In his own words: "The corn/soybean ratio’s historical perspective is misleading. A 10-year average, for instance, includes a lot of low price years when prices were trading close to loan rates and cost of production. Today, we have fuel markets that are out-bidding traditional uses.
For corn, 70% of a bushel of corn goes into fuel production, leaving only 17-lbs of by-product DDG. But, that by-product competes directly with soy meal. With soybeans, only 11.5 lbs out of 60 are soy oil, which goes into the fuel bid, leaving 80% of its by-product (soymeal) to compete in traditional feed demand market. High priced corn is also ration for the traditional feed demand markets as well. So, you see we have broken down the traditional relationship and we should ignore the historical lows in the corn/bean ratio.
Also, in regards to the rest of the world, remember soil types in Brazil do not favor corn production. Traveling throughout Brazil, I noticed there was no drainage, it isn’t necessary. They don’t have a clay-base and water percolates down through 30 feet of top-soil, if you can call it that. Nitrogen fertilizer tends to leach with nearly twice as much rainfall and soil types that have less organic matter.
Also, if you are in the Center West region, you are a long way from port, and a long way from population centers where feed use is heaviest. So, you have a long way to haul corn that is three times the volume per acre as beans. So, the US has a comparative advantage in growing corn and Brazil has more incentive to grow beans. This is the way the market is reorganizing itself in the era of bio-fuel.
Also, consider China. It could grow more beans, but instead they have promoted corn production and allowed more bean imports. I assume they do this for the same reason; cost by volume is much higher to transport corn and corn is a higher value added product.
We are losing market share in soybeans, as SA production grows in beans and Palm oil production increases. So, we can grow more corn acres here to meet increasing fuel demand and lose our bean export market to South America, who can expand into new lands. The soybean/corn ratio can short-cover in dramatic fashion, if Southern Hemisphere crops hit bad weather. But, without that threat, the trend should be more bean acres there and less here. With corn adding another 3 to 5 million acres over the next couple of years to meet 15 billion gallon mandate in a routine manner, I am not picking a bottom in bean/corn ratio until or unless I see fuel prices dropping in a dramatic way or weather turning sour in SA.

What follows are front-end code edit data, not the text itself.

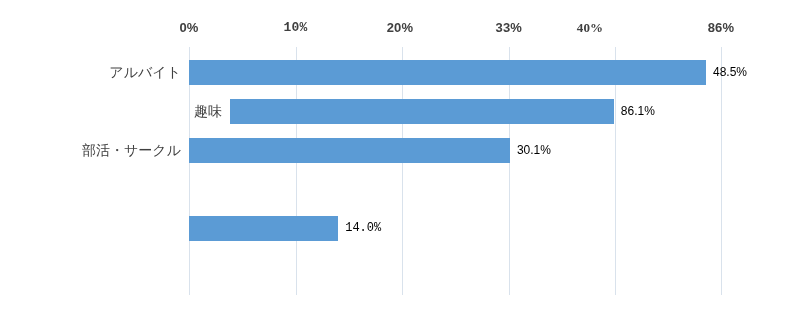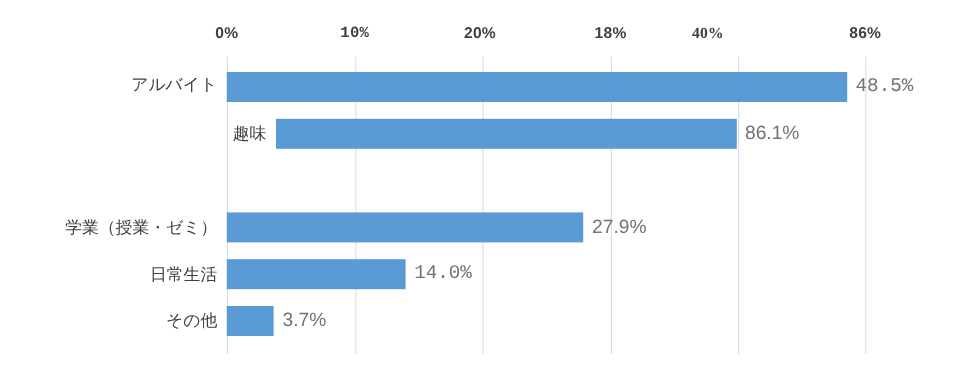--- a/index.html
+++ b/index.html
@@ -109,7 +109,7 @@
     <div class="tick-label" style="left:0px; top:-27px;">0%</div>
     <div class="tick-label" style="left:106.6px; top:-27px;font-family:Liberation Mono, monospace;">10%</div>
     <div class="tick-label" style="left:199px; top:-27px;margin-left:12px;">20%</div>
-    <div class="tick-label" style="left:319.8px; top:-27px;">18%</div>
+    <div class="tick-label" style="left:319.8px; top:-27px;">33%</div>
     <div class="tick-label" style="left:401px; top:-27px;font-family:Liberation Serif, serif;">40%</div>
     <div class="tick-label" style="left:532px; top:-27px;">86%</div>
 

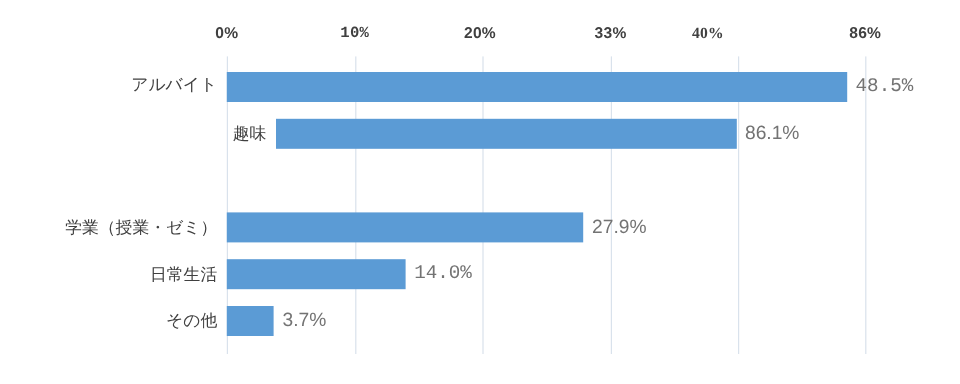--- a/index.html
+++ b/index.html
@@ -113,7 +113,7 @@
     <div class="tick-label" style="left:401px; top:-27px;font-family:Liberation Serif, serif;">40%</div>
     <div class="tick-label" style="left:532px; top:-27px;">86%</div>
 
-    <div class="row" style="top:13px;font-family:Liberation Mono, monospace;">
+    <div class="row" style="top:13px;">
       <span class="cat-label">アルバイト</span>
       <div class="bar" style="width:517.0px;"></div>
       <span class="val-label" style="left:517.0px;">48.5%</span>

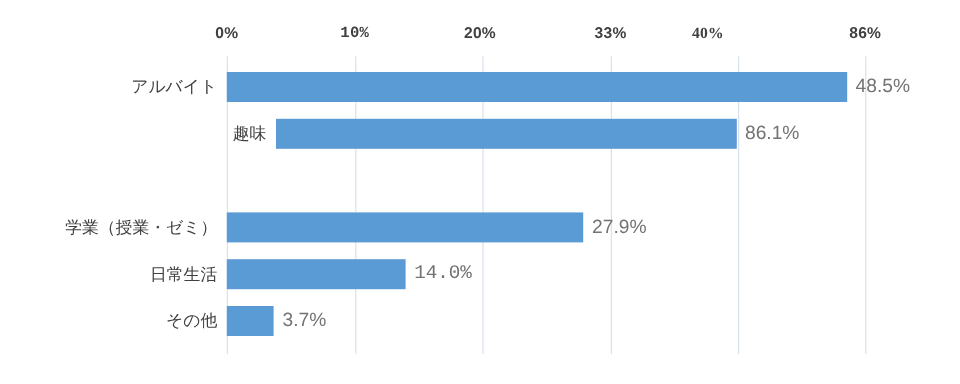--- a/index.html
+++ b/index.html
@@ -87,8 +87,8 @@
     height: 25px;
     line-height: 25px;
     margin-left: 7px;
-    font-size: 16px;
-    color: #737373;
+    font-size: 12px;
+    color: #000000;
     white-space: nowrap;
   }
 </style>

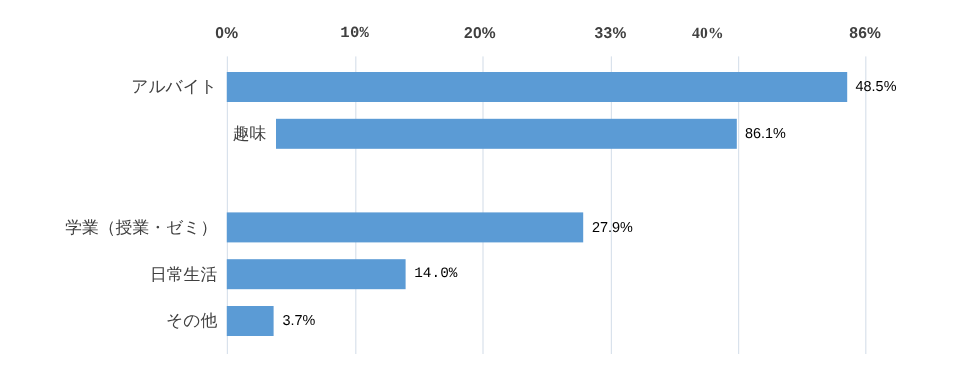--- a/index.html
+++ b/index.html
@@ -125,6 +125,11 @@
       <span class="val-label" style="left:383.8px;">86.1%</span>
     </div>
 
+    <div class="row" style="top:91px;">
+      <span class="cat-label">部活・サークル</span>
+      <div class="bar" style="width:320.9px;"></div>
+      <span class="val-label" style="left:320.9px;">30.1%</span>
+    </div>
 
     <div class="row" style="top:130px;">
       <span class="cat-label">学業（授業・ゼミ）</span>

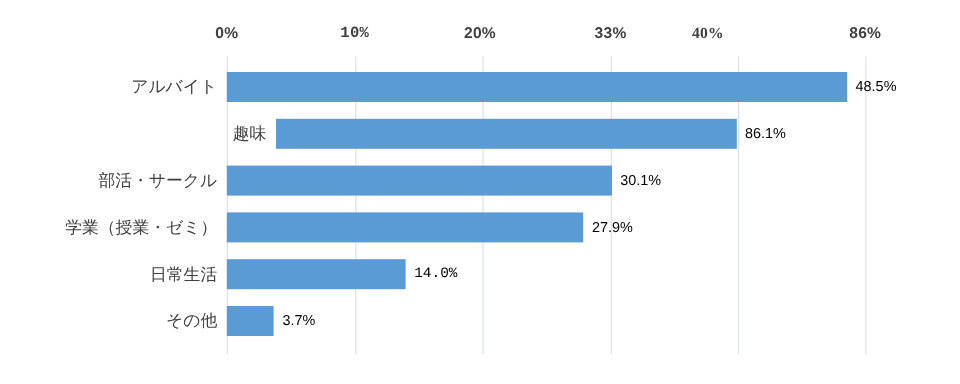--- a/index.html
+++ b/index.html
@@ -131,11 +131,6 @@
       <span class="val-label" style="left:320.9px;">30.1%</span>
     </div>
 
-    <div class="row" style="top:130px;">
-      <span class="cat-label">学業（授業・ゼミ）</span>
-      <div class="bar" style="width:297.4px;"></div>
-      <span class="val-label" style="left:297.4px;">27.9%</span>
-    </div>
 
     <div class="row" style="top:169px;">
       <span class="cat-label">日常生活</span>

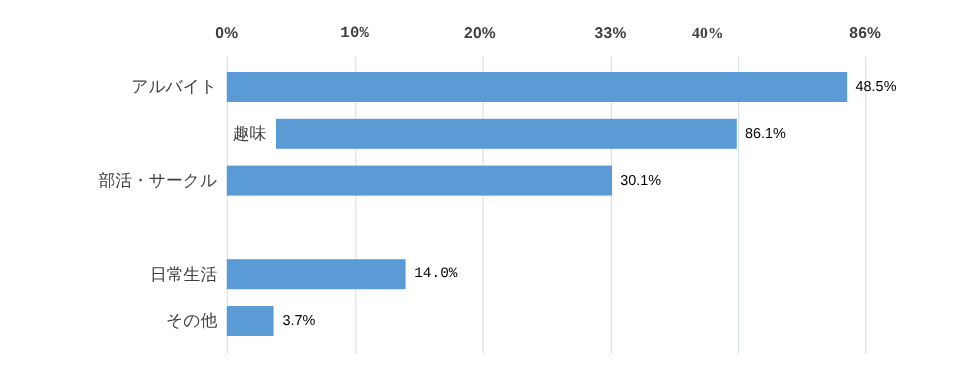--- a/index.html
+++ b/index.html
@@ -133,7 +133,6 @@
 
 
     <div class="row" style="top:169px;">
-      <span class="cat-label">日常生活</span>
       <div class="bar" style="width:149.2px;"></div>
       <span class="val-label" style="left:149.2px;font-family:Liberation Mono, monospace;">14.0%</span>
     </div>

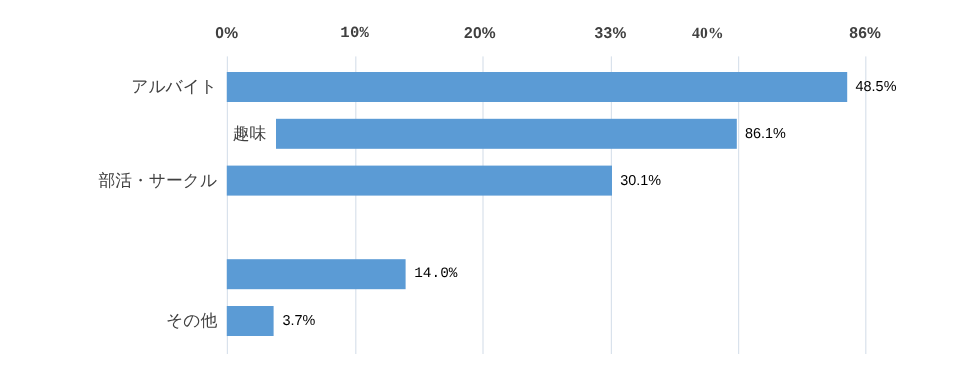--- a/index.html
+++ b/index.html
@@ -137,11 +137,6 @@
       <span class="val-label" style="left:149.2px;font-family:Liberation Mono, monospace;">14.0%</span>
     </div>
 
-    <div class="row" style="top:208px;">
-      <span class="cat-label">その他</span>
-      <div class="bar" style="width:39.4px;"></div>
-      <span class="val-label" style="left:39.4px;">3.7%</span>
-    </div>
   </div>
 
 </div>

You will see some switch to more corn acres in Parana and Rio- Grande. These are areas that traditionally have grown more corn and they are close to animal production and export ports in the south. So, more corn and more beans in Brazil, perhaps less cotton and over the last couple of years even less sugar. The last I saw it looked like corn up 2 million acres and beans up 1 to 2 million acres, mostly in the North. And, less bean acres in the South."
11-10-2011 11:19 AM
Interesting. I think we need new paradigms in marketing. Ideas that worked five years ago don't work today. Farmers don't have the time or expertise to study markets in depth, so most of us like to find a few key items we can use as reference points. Seasonal prices is one, the corn-bean ration is another, carry is in there and of course reports. But, international finances, energy and more are big players as is politics. At this point, I have no clue what the big bellwethers are. So, sadly, I've been marketing more short term cash and fewer hedges and contracts. That is not a solution I think will win in the end.
11-10-2011 02:23 PM
I love that information and its spot on. where can I get that in a story or blog etc. Or was that just a statement he made to you? I checked the story in your link and it doesnt have that specific info in it.
11-11-2011 07:15 AM
No, this was not part of a story. This is exclusive information I gathered for you and everyone else on this site from the floor of the CME Group Exchange.
I hope you found it to be informative and useful.